Records drawn from a dataset
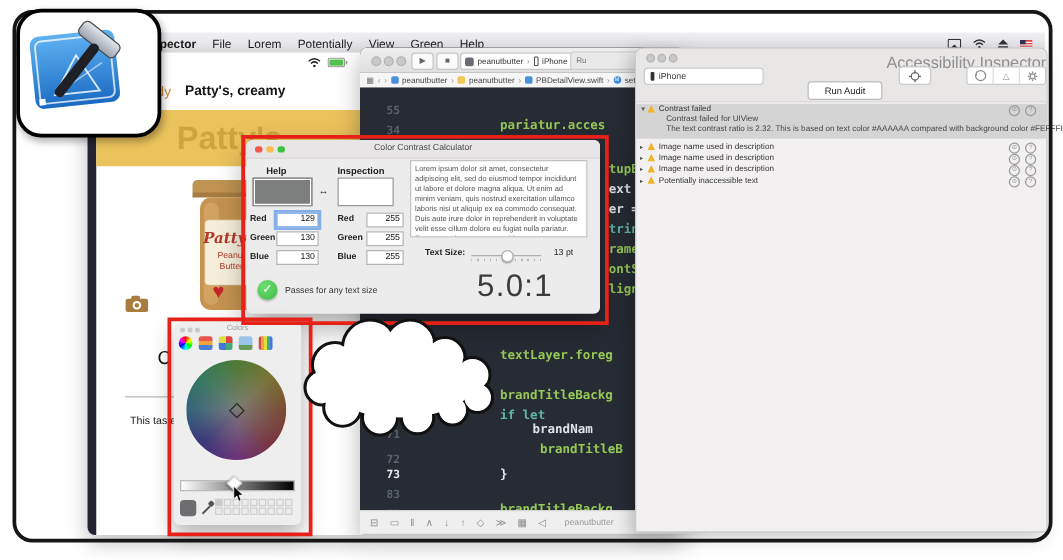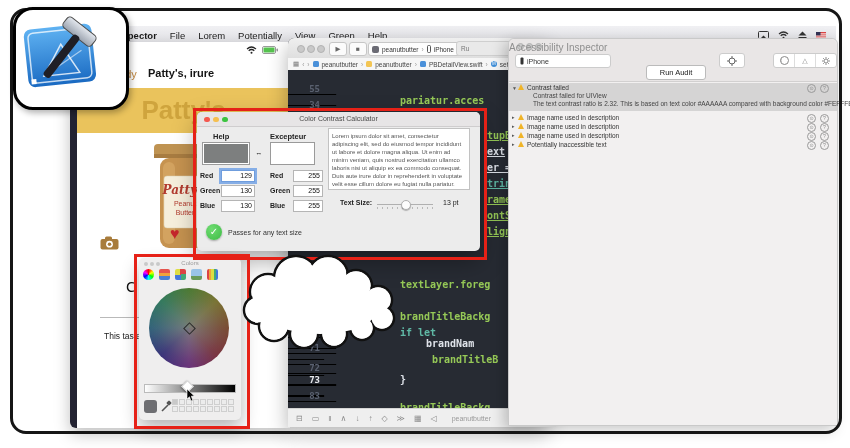"Accessibility Inspector" #a11y-title { font-size: 10px -> 13px; text-align: left -> right }
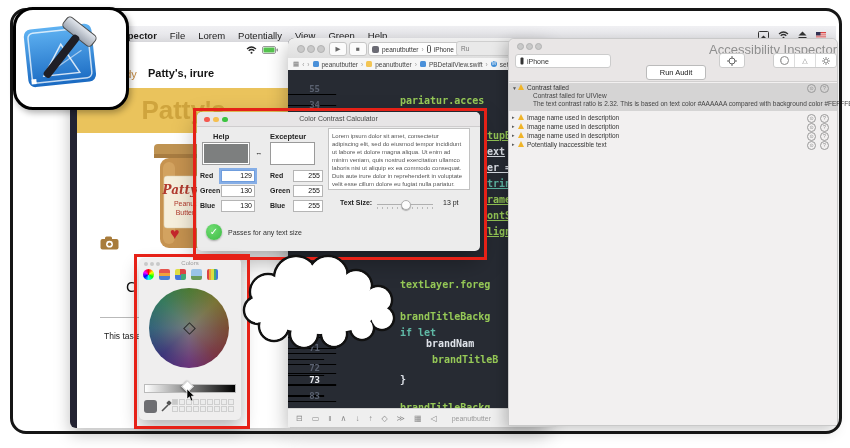"Patty's, irure" span { text: irure -> creamy }
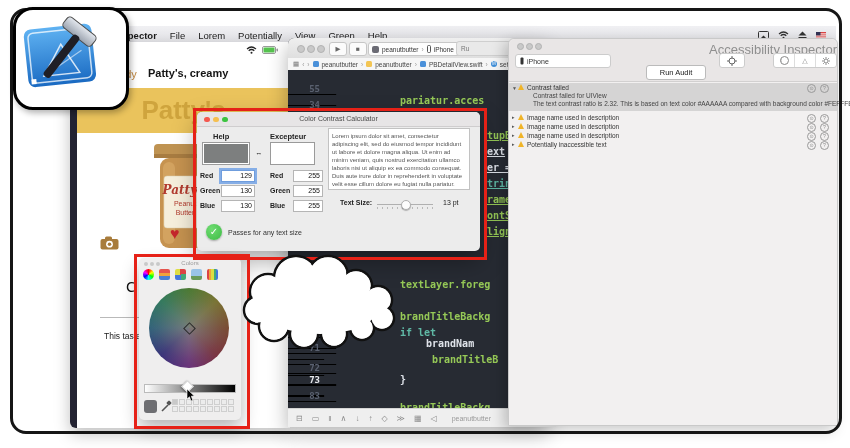"55" .code-row { text-decoration: underline -> none }
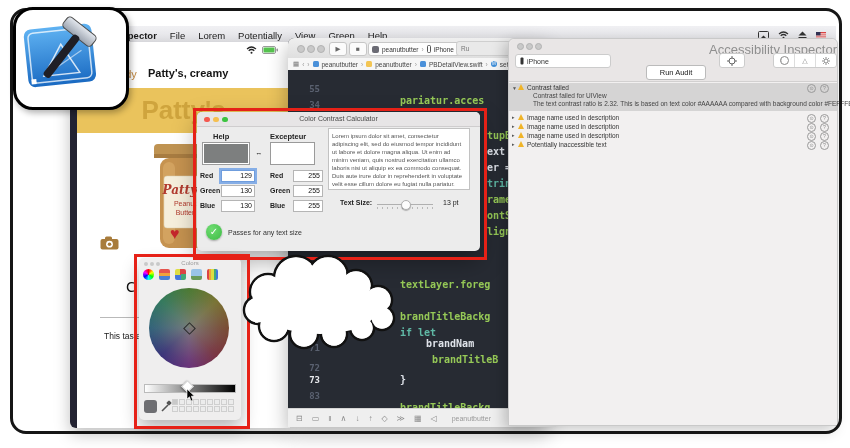"Excepteur" span.lblb { text: Excepteur -> Inspection }
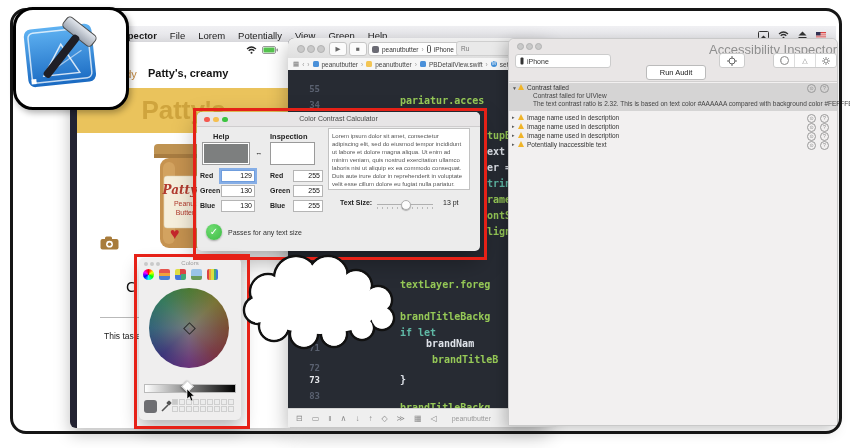"5.0:1" div { html: none -> <div>5.0:1</div> }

_Exercise objective_
Only the lines from the one with "text: irure ->" through the final line of the data should be written out, exactly and including both ends. Skip the pictures.

_Output below_
"Patty's, irure" span { text: irure -> creamy }
"55" .code-row { text-decoration: underline -> none }
"Excepteur" span.lblb { text: Excepteur -> Inspection }
"5.0:1" div { html: none -> <div>5.0:1</div> }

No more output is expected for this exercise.